Intel announced this week that their operations in the United States, Costa Rica, and India are officially net positive on water use, meaning Intel restores more freshwater than they take in. In Arizona, fifteen Intel-funded projects helped restore 890 million gallons to the watershed in 2021.
In Arizona, an Intel-funded project incentivized farmers near the Verde River to switch out crops that require heavy irrigation in the summer months for barley, which is harvested earlier in the year and requires less water. As part of the project, an investment in a local malt house lowered the transaction costs involved in malting barley, which can then be sold to local breweries that previously had to use out-of-state suppliers.
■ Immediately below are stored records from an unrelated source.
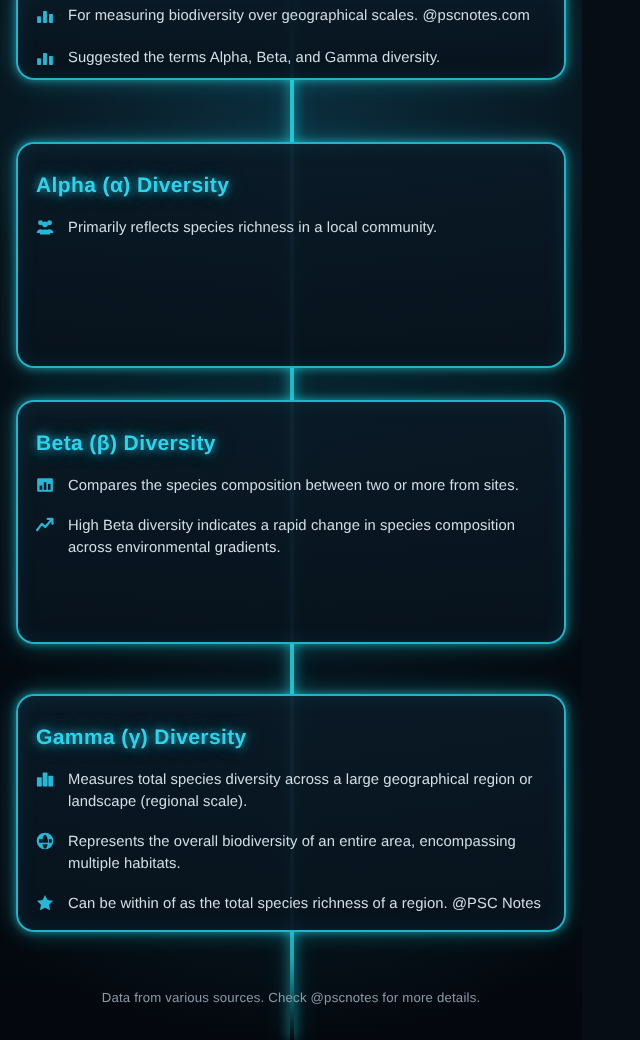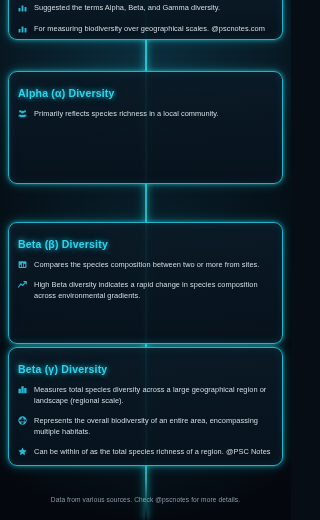--- a/index.html
+++ b/index.html
@@ -145,7 +145,7 @@
               <rect x="11.6" y="7" width="3.4" height="8" rx="0.6"></rect>
             </svg>
         </span>
-        <span class="bullet-text">Suggested the terms Alpha, Beta, and Gamma diversity.</span>
+        <span class="bullet-text">For measuring biodiversity over geographical scales. @pscnotes.com</span>
       </li>
       <li class="bullet">
         <span class="bullet-icon">
@@ -155,7 +155,7 @@
               <rect x="11.6" y="7" width="3.4" height="8" rx="0.6"></rect>
             </svg>
         </span>
-        <span class="bullet-text">For measuring biodiversity over geographical scales. @pscnotes.com</span>
+        <span class="bullet-text">Suggested the terms Alpha, Beta, and Gamma diversity.</span>
       </li>
     </ul>
   </div>

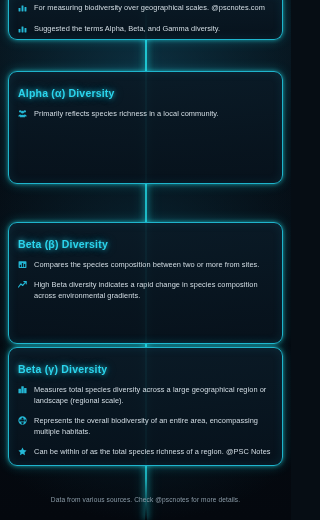--- a/index.html
+++ b/index.html
@@ -72,7 +72,7 @@
 
   .card.top-card   { top: -6px;  height: 46px; border-radius: 0 0 9px 9px; border-top: none; }
   .card.alpha-card { top: 71px;  height: 113px; }
-  .card.beta-card  { top: 222px; height: 122px; }
+  .card.beta-card  { top: 200px; height: 122px; }
   .card.gamma-card { top: 347px; height: 119px; }
 
   .card-title {

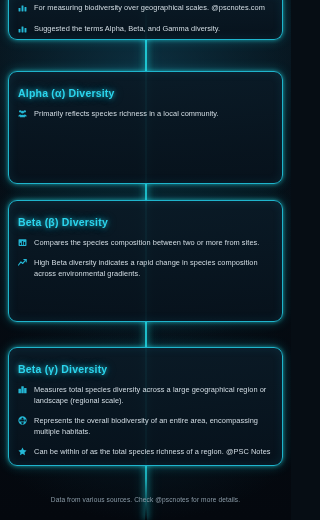--- a/index.html
+++ b/index.html
@@ -206,7 +206,7 @@
   </div>
 
   <div class="card gamma-card">
-    <div class="card-title">Beta (γ) Diversity</div>
+    <div class="card-title">Gamma (γ) Diversity</div>
     <ul class="bullets">
       <li class="bullet">
         <span class="bullet-icon">

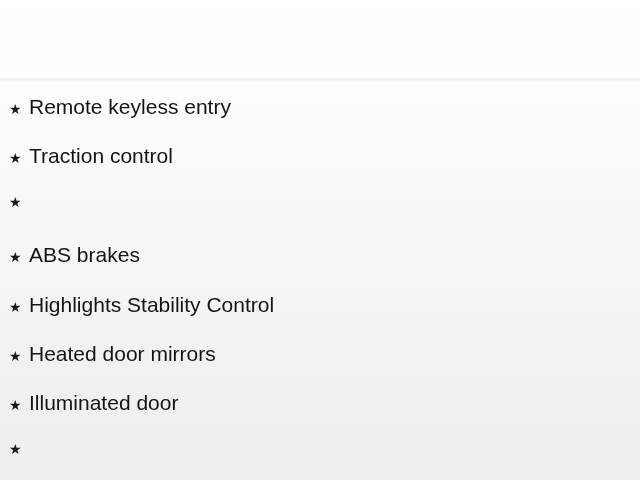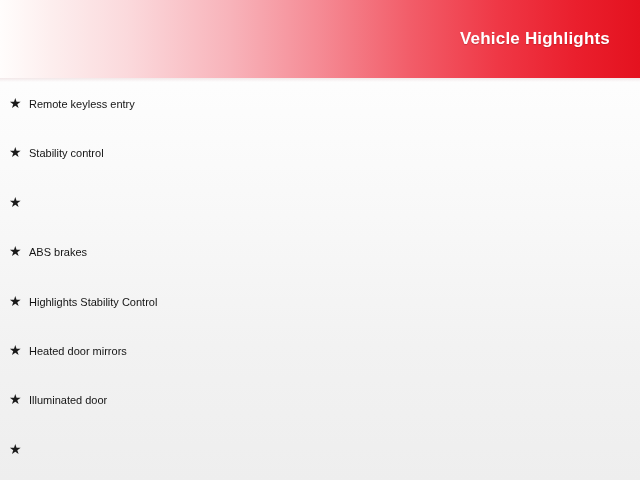--- a/index.html
+++ b/index.html
@@ -111,9 +111,6 @@
 
 <div id="page">
 
-  <div id="header">
-    <h1 id="header-title">Vehicle Highlights</h1>
-  </div>
   <div id="header-shadow"></div>
 
   <ul id="highlights-list">

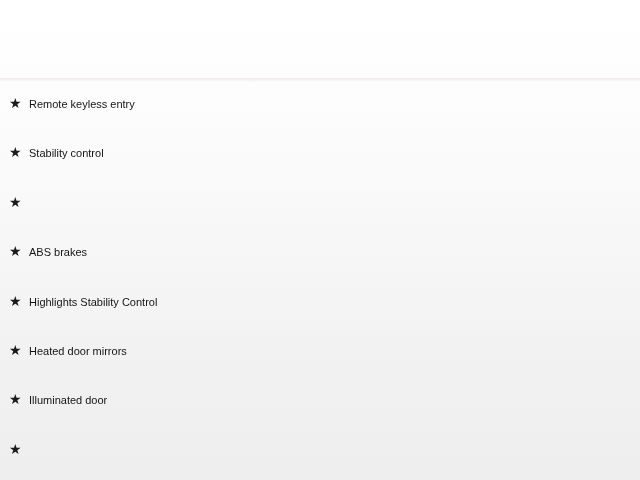--- a/index.html
+++ b/index.html
@@ -100,7 +100,7 @@
   }
 
   .highlight-label {
-    font-size: 11px;
+    font-size: 21px;
     line-height: 1;
     color: #141414;
     white-space: nowrap;

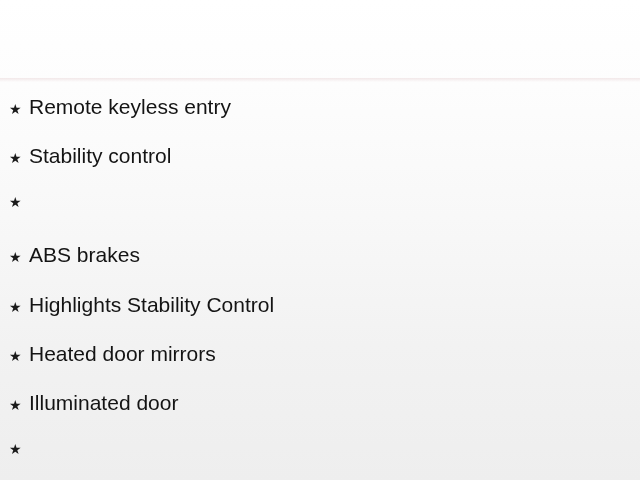--- a/index.html
+++ b/index.html
@@ -122,7 +122,7 @@
 
     <li class="highlight-item">
       <span class="bullet-star">★</span>
-      <span class="highlight-label">Stability control</span>
+      <span class="highlight-label">Traction control</span>
     </li>
 
     <li class="highlight-item">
“Intel was one of the first tech companies to make a public commitment around water restoration, but we’re not alone in this. In the years since we announced our water commitment, we’ve had conversations with other companies who have come to us for help or advice with setting their own water stewardship goals. Although water challenges are local, the partnerships, collective actions and investments are global,” said Fawn Bergen Corporate Sustainability Manager at Intel.
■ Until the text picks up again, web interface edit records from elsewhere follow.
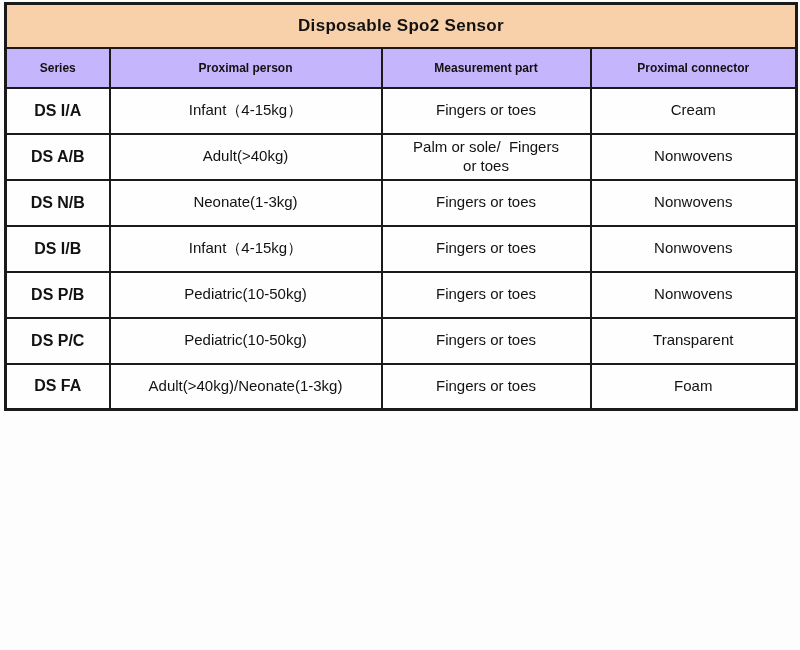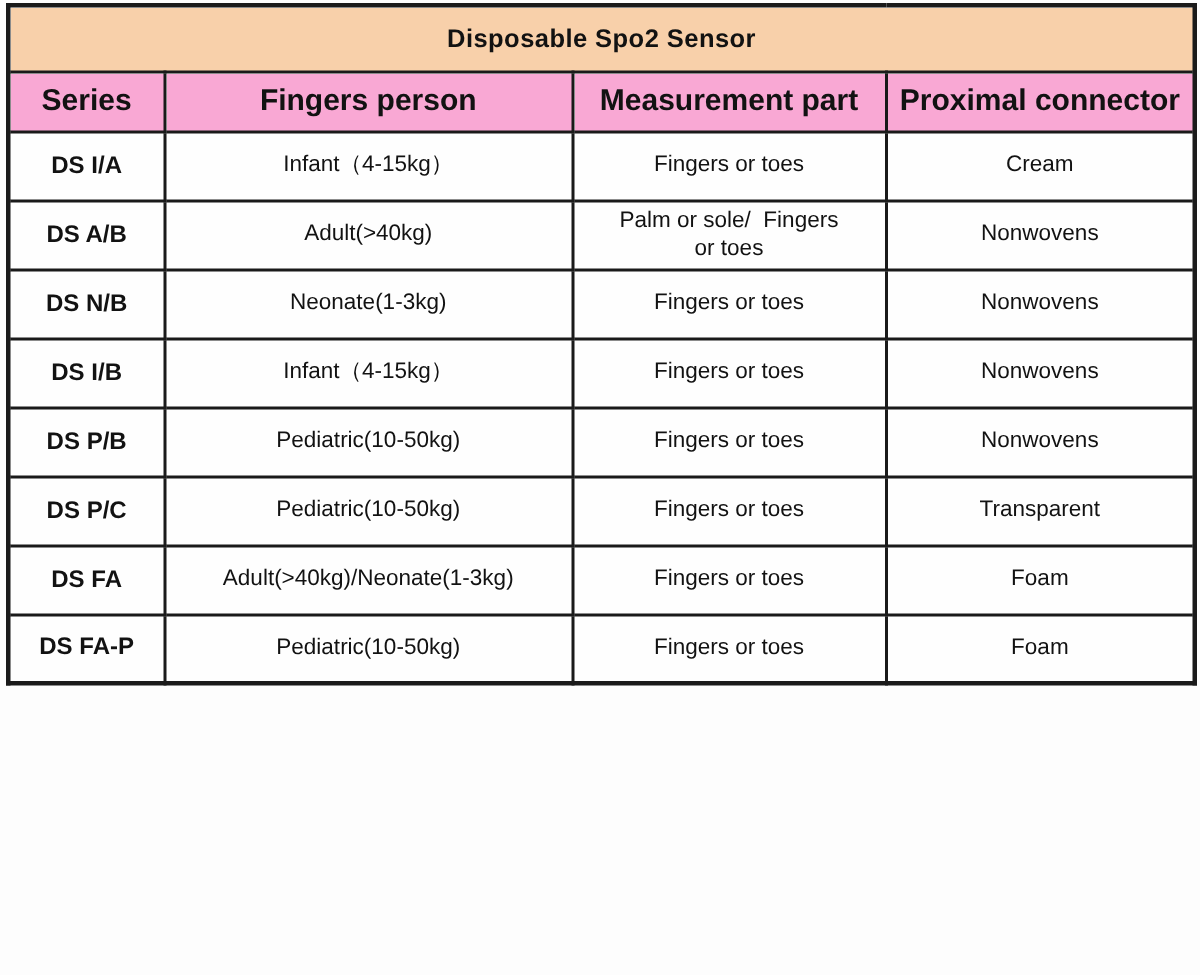--- a/index.html
+++ b/index.html
@@ -40,8 +40,8 @@
     letter-spacing: 0.3px;
   }
   tr.col-headers th {
-    background: #f9a8d4;
-    font-size: 20px;
+    background: #c4b5fd;
+    font-size: 12px;
     font-weight: bold;
     height: 40px;
   }

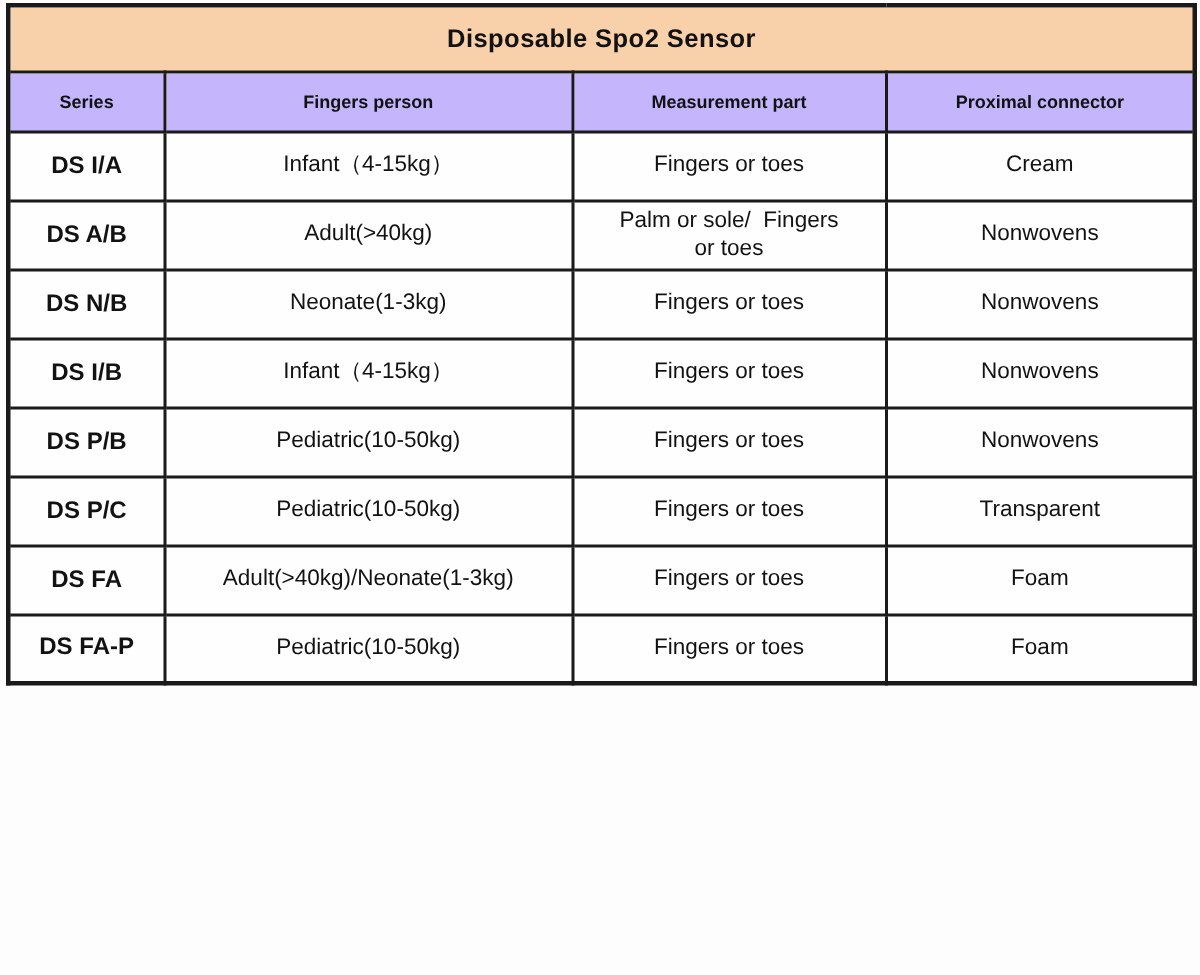--- a/index.html
+++ b/index.html
@@ -74,7 +74,7 @@
       </tr>
       <tr class="col-headers">
         <th>Series</th>
-        <th>Fingers person</th>
+        <th>Proximal person</th>
         <th>Measurement part</th>
         <th>Proximal connector</th>
       </tr>

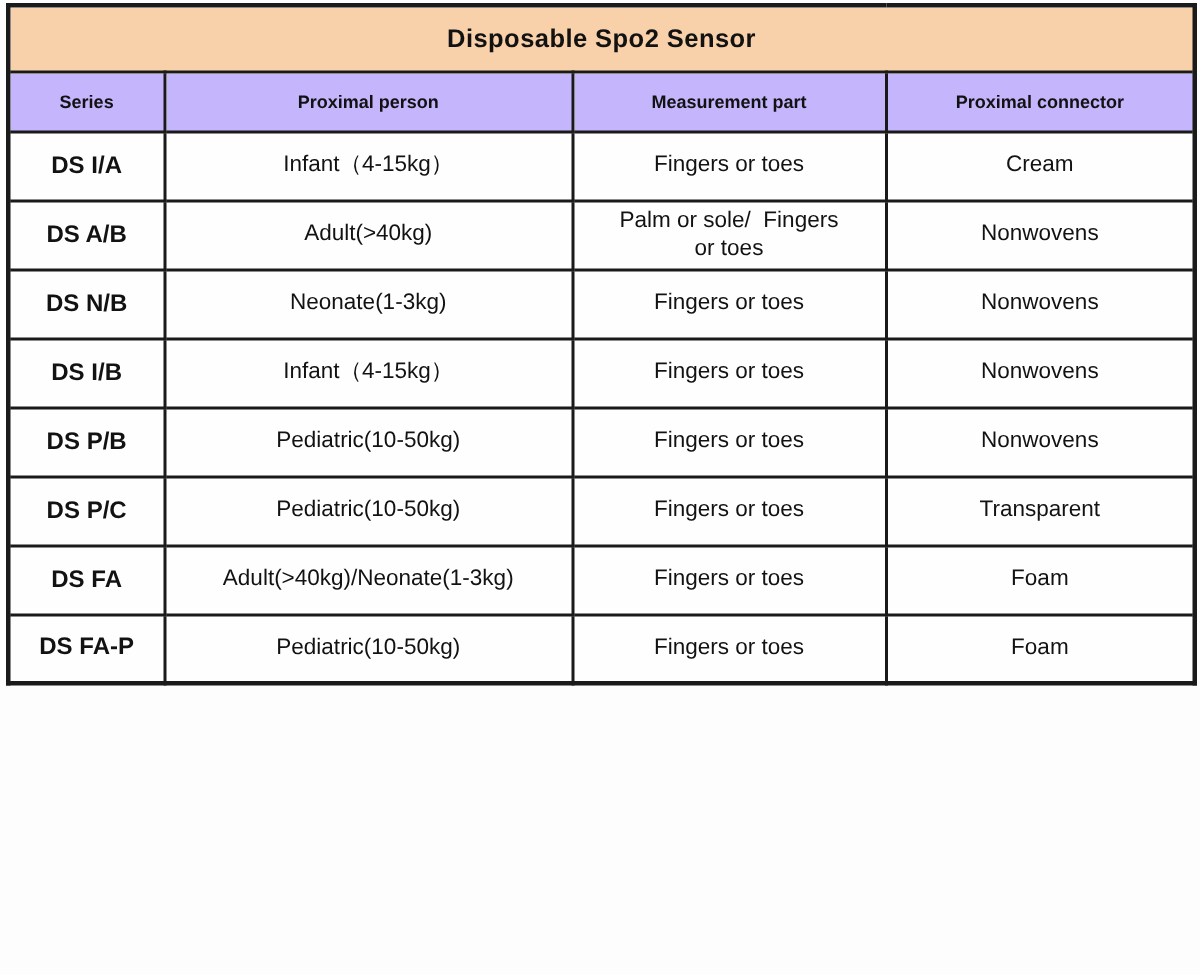--- a/index.html
+++ b/index.html
@@ -123,12 +123,6 @@
         <td>Fingers or toes</td>
         <td>Foam</td>
       </tr>
-      <tr>
-        <td class="series-cell">DS FA-P</td>
-        <td>Pediatric(10-50kg)</td>
-        <td>Fingers or toes</td>
-        <td>Foam</td>
-      </tr>
     </tbody>
   </table>
 </div>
This achievement reflects Intel’s long-running commitment to conserve water and minimize the impact on the planet – one that goes beyond the bounds of Intel’s campuses and is motivated by more than just saving money on the water bill.
Last year, Intel used 16 billion gallons of freshwater, reclaimed water and desalinated water. Internal water management practices resulted in more than 13 billion gallons of water flowing out of Intel, back to surrounding communities. Adding in restoration projects, Intel is edging toward its global goal of returning and restoring more water than it uses to the community and the environment.